The discovery in 1985 of a third elementary form of carbon was a shock for two different reasons. First, the existence of the third form could have been predicted, or at least conjectured, at any time since the middle of the eighteenth century. In fact, it had been suggested in 1966, as a piece of near-whimsical speculation, by a science columnist. No one took any notice. Second, and almost a disgrace to a self-respecting chemist, the third form is not hard to make. In fact, it had been sitting right under our noses, waiting to be discovered, in the soot produced by a hot carbon fire. Every time you light a candle, at least some of the smoke will contain this new and previously unknown form of carbon.
It's actually not just one new form, either, but a whole family. The simplest and most common has sixty carbon atoms arranged in a round hollow shape that looks like a tiny soccer ball (and I do mean tiny - it is less than a millionth of a millimeter in diameter). The next simplest form has seventy atoms, and resembles a miniature rugby ball. After that come bigger versions with more atoms (76, 84, 90, and 94), then a variety of shapes including hollow closed tubes.
The newly discovered forms of carbon were given the horrible name of "buckminsterfullerenes," after the inventor Buckminster Fuller, who had used similar shapes in the design of geodesic domes. That was too much of a mouthful for most people, so they quickly became "fullerenes," or, for the small round ones, "buckyballs."
Fullerenes were discovered by an oddly indirect method. A British chemist, Harold Kroto, was studying how certain stars might generate long chains of carbon molecules in open space. And in the United States, at the Houston campus of Rice University, American chemists Robert Curl and Richard Smalley had the right lab equipment to simulate a carbon-rich star environment. The team got together, did the experiment and, as predicted, found evidence of a variety of carbon clusters. The trouble was, as the carbon vapor was allowed to condense everything faded away except evidence of 60-atom clusters. The team realized, after considerable brainstorming, that these clusters had the totally unexpected shape and structure of the buckyball.
At first fullerenes could be made only in minute quantities, so research on them was difficult. But in 1990 a German team discovered a simple production method. Burn a graphite rod electrically, and the soot contains a substantial amount of fullerenes. Now any chemistry lab that wanted fullerenes for research could easily buy them. And they did so, in ever-increasing numbers. Today the most frequently cited chemistry papers all seem to be on the subject of fullerenes, and the 1996 Nobel Prize in chemistry went to Robert Curl, Richard Smalley, and Harold Kroto.

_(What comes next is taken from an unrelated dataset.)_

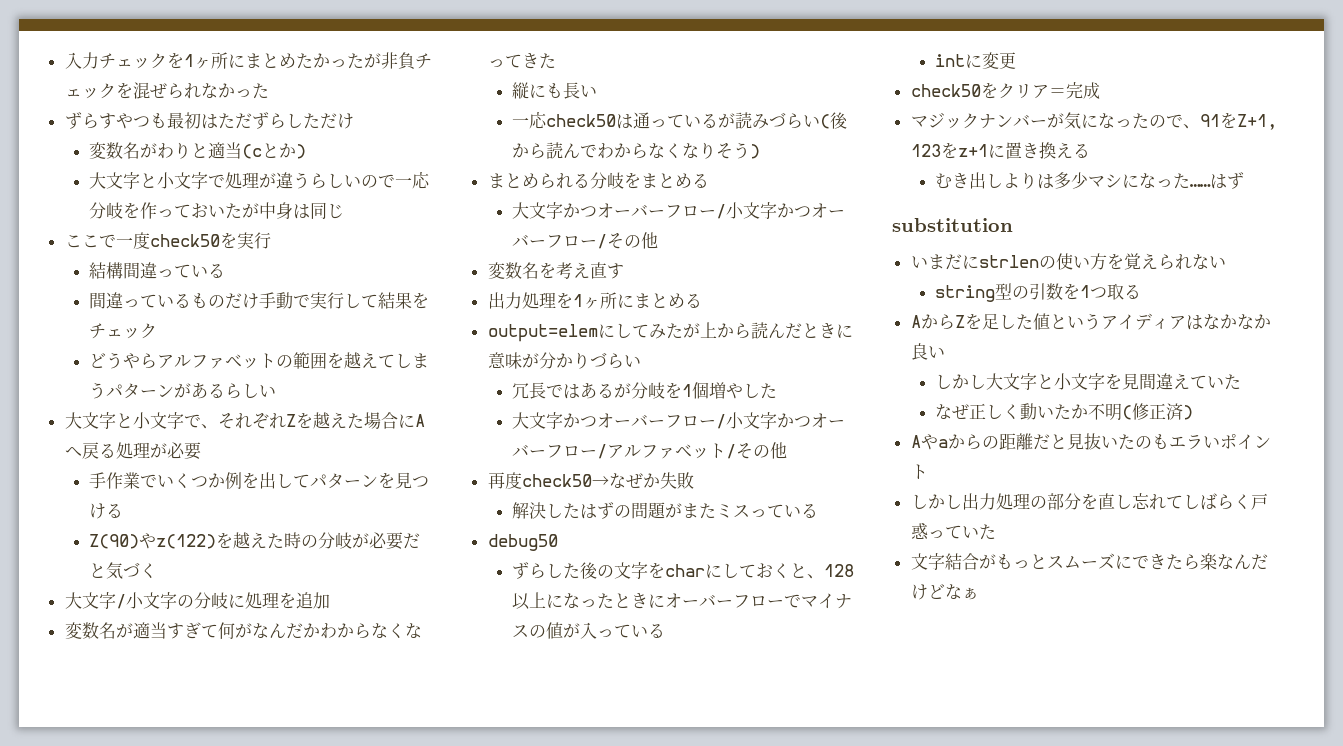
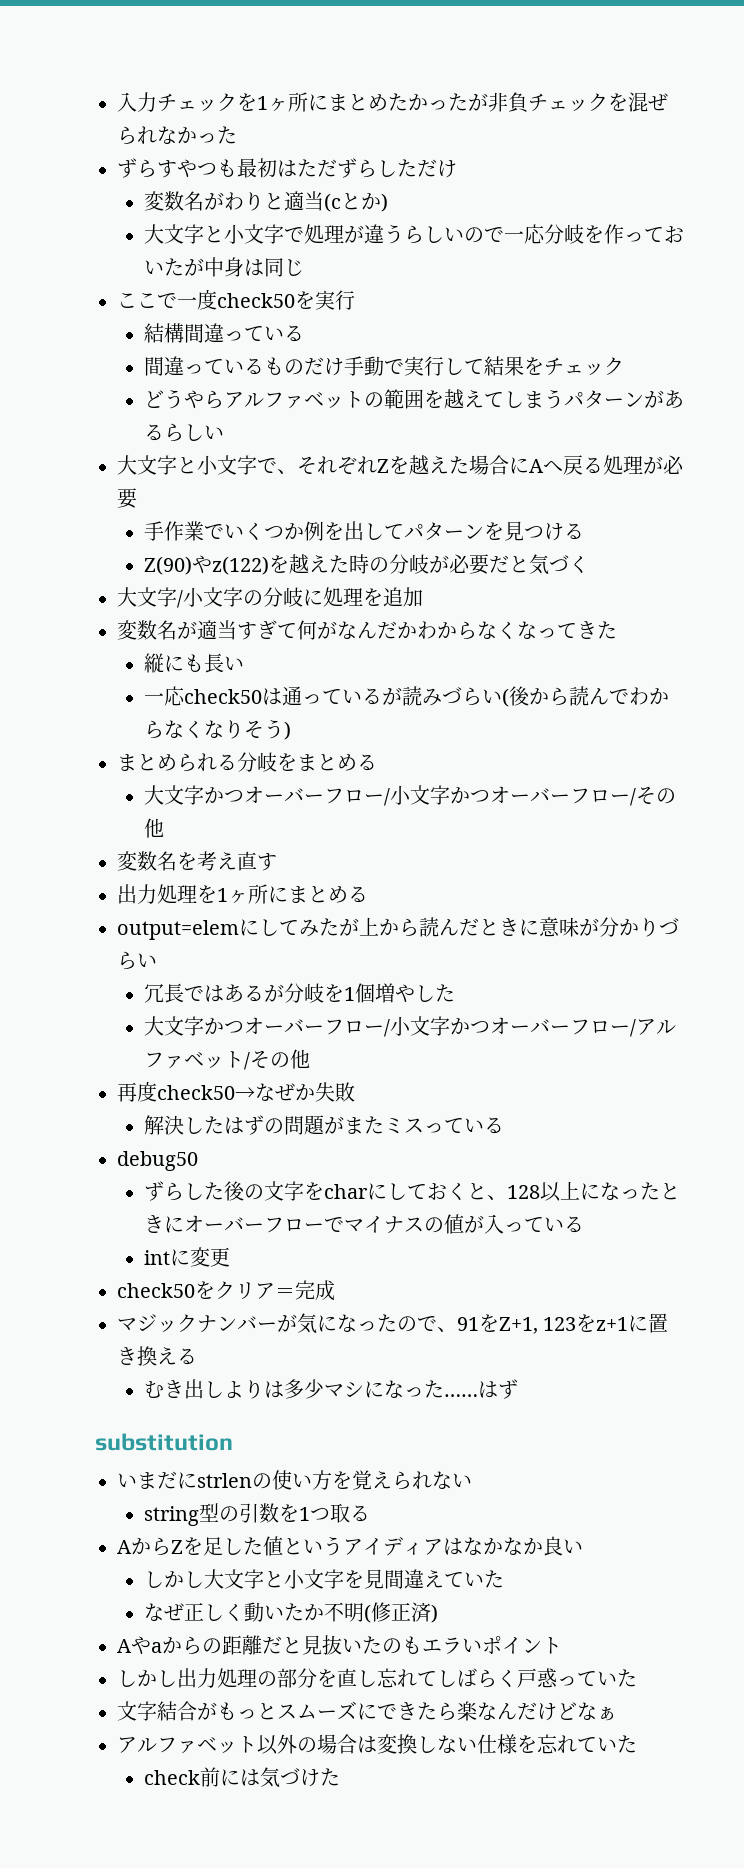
(979, 593) none -> [117,1734,637,1755] [144,1767,341,1788] // アルファベット以外の場合は変換しない仕様を忘れていた // check前には気づけた

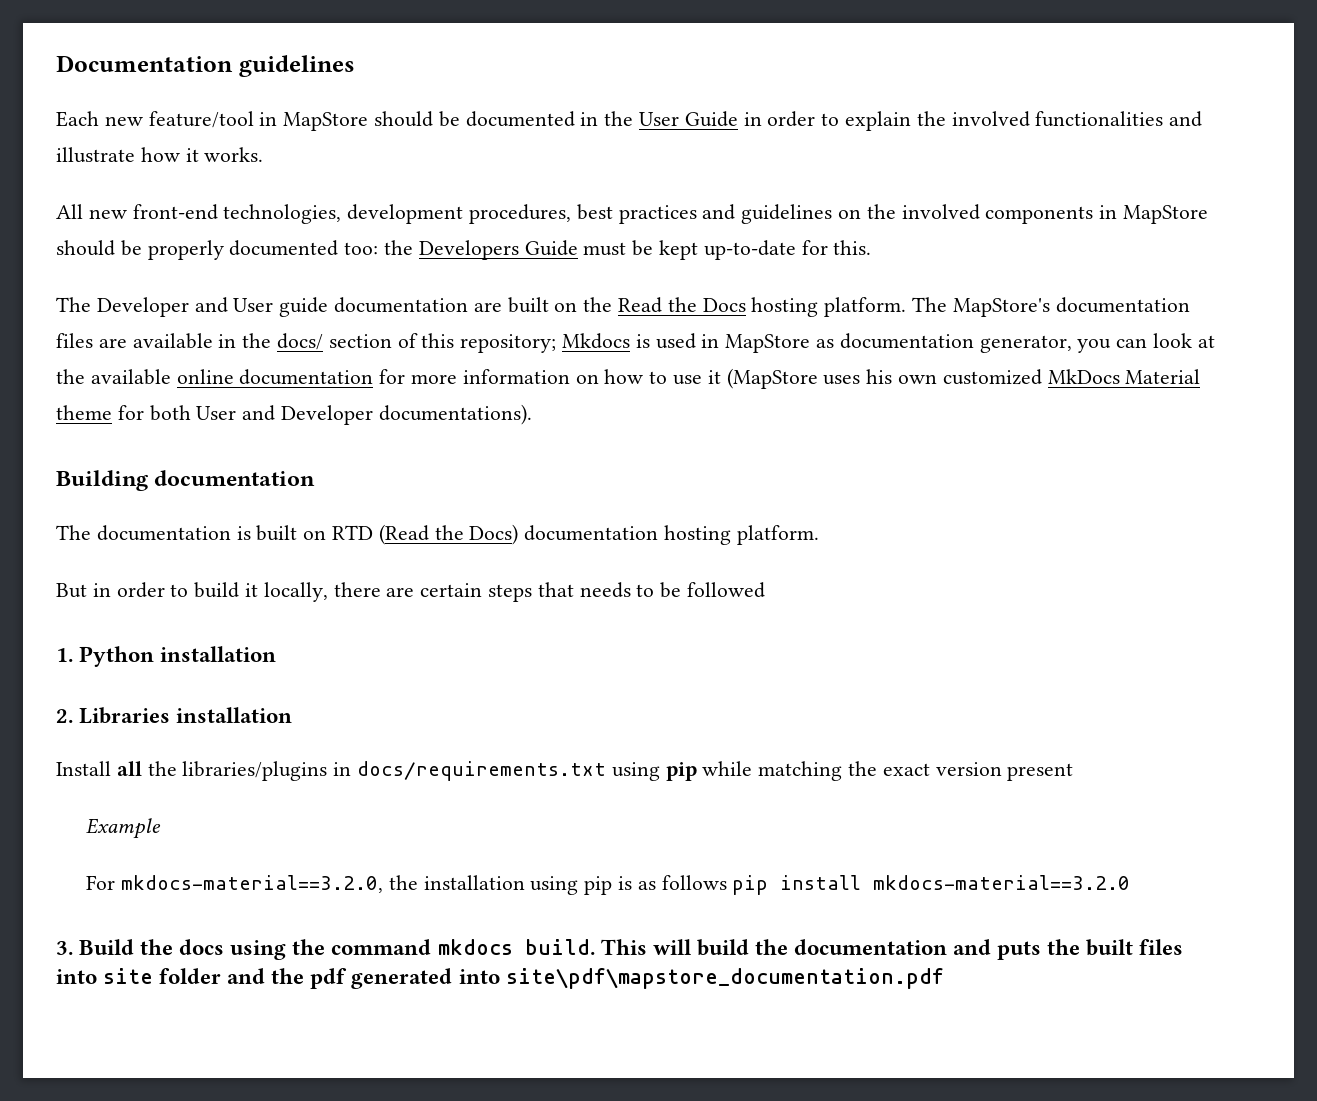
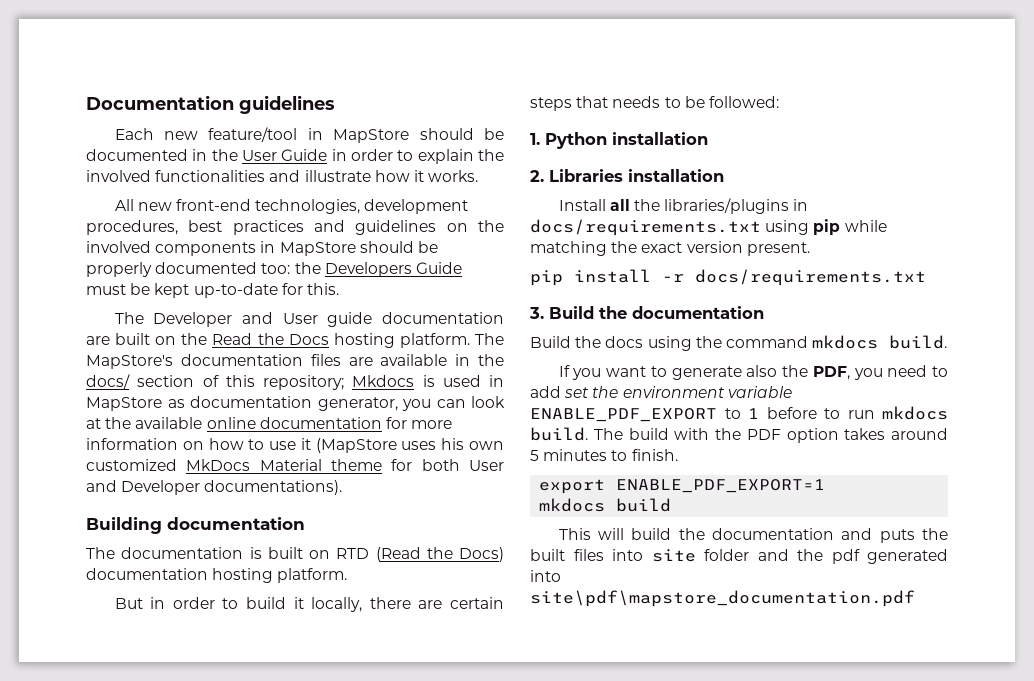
[687,582,766,598] followed -> [708,96,779,108] followed:
[1007,763,1074,781] [86,818,162,839] [86,875,1131,895] present // Example // For mkdocs-material==3.2.0, the installation using pip is as follows pip install mkdocs-material==3.2.0 -> [746,242,810,256] [530,269,926,286] present. // pip install -r docs/requirements.txt
(174, 947) none -> [632,306,764,319] [530,336,602,348] documentation // Build the
(595, 947) none -> [558,365,948,380] [530,386,792,398] [530,406,948,422] [530,427,948,443] [530,449,678,461] [539,479,826,494] [539,498,672,512] // If you want to generate also the PDF, you need to add set the environment variable ENABLE_PDF_EXPORT to 1 before to run mkdocs build. The build with the PDF option takes around 5 minutes to finish. // export ENABLE_PDF_EXPORT=1 // mkdocs build //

Now for the question of the day: We have fullerenes, a new form of carbon. What are they good for, apart from winning Nobel Prizes?
Well, they are being used to improve the growth of diamond films. Fullerene tubes form components of atomic-scale microscopes. And because they are hollow, buckyballs can trap other atoms inside them, to provide miniature cages as "chemical test sites." They are also phenomenally robust and stable, and may lead to materials stronger than anything we have today. And under some circumstances they become superconductors, offering no resistance to the passage of an electrical current.
These are interesting research areas, but none is likely to make you run off to buy stock in Fullerene, Inc. My preferred answer to my own question is that it is too soon to say. Like lasers back in 1965, fullerenes are a solution waiting for a problem. And like lasers, fullerenes will become enormously valuable technological tools in the next thirty years.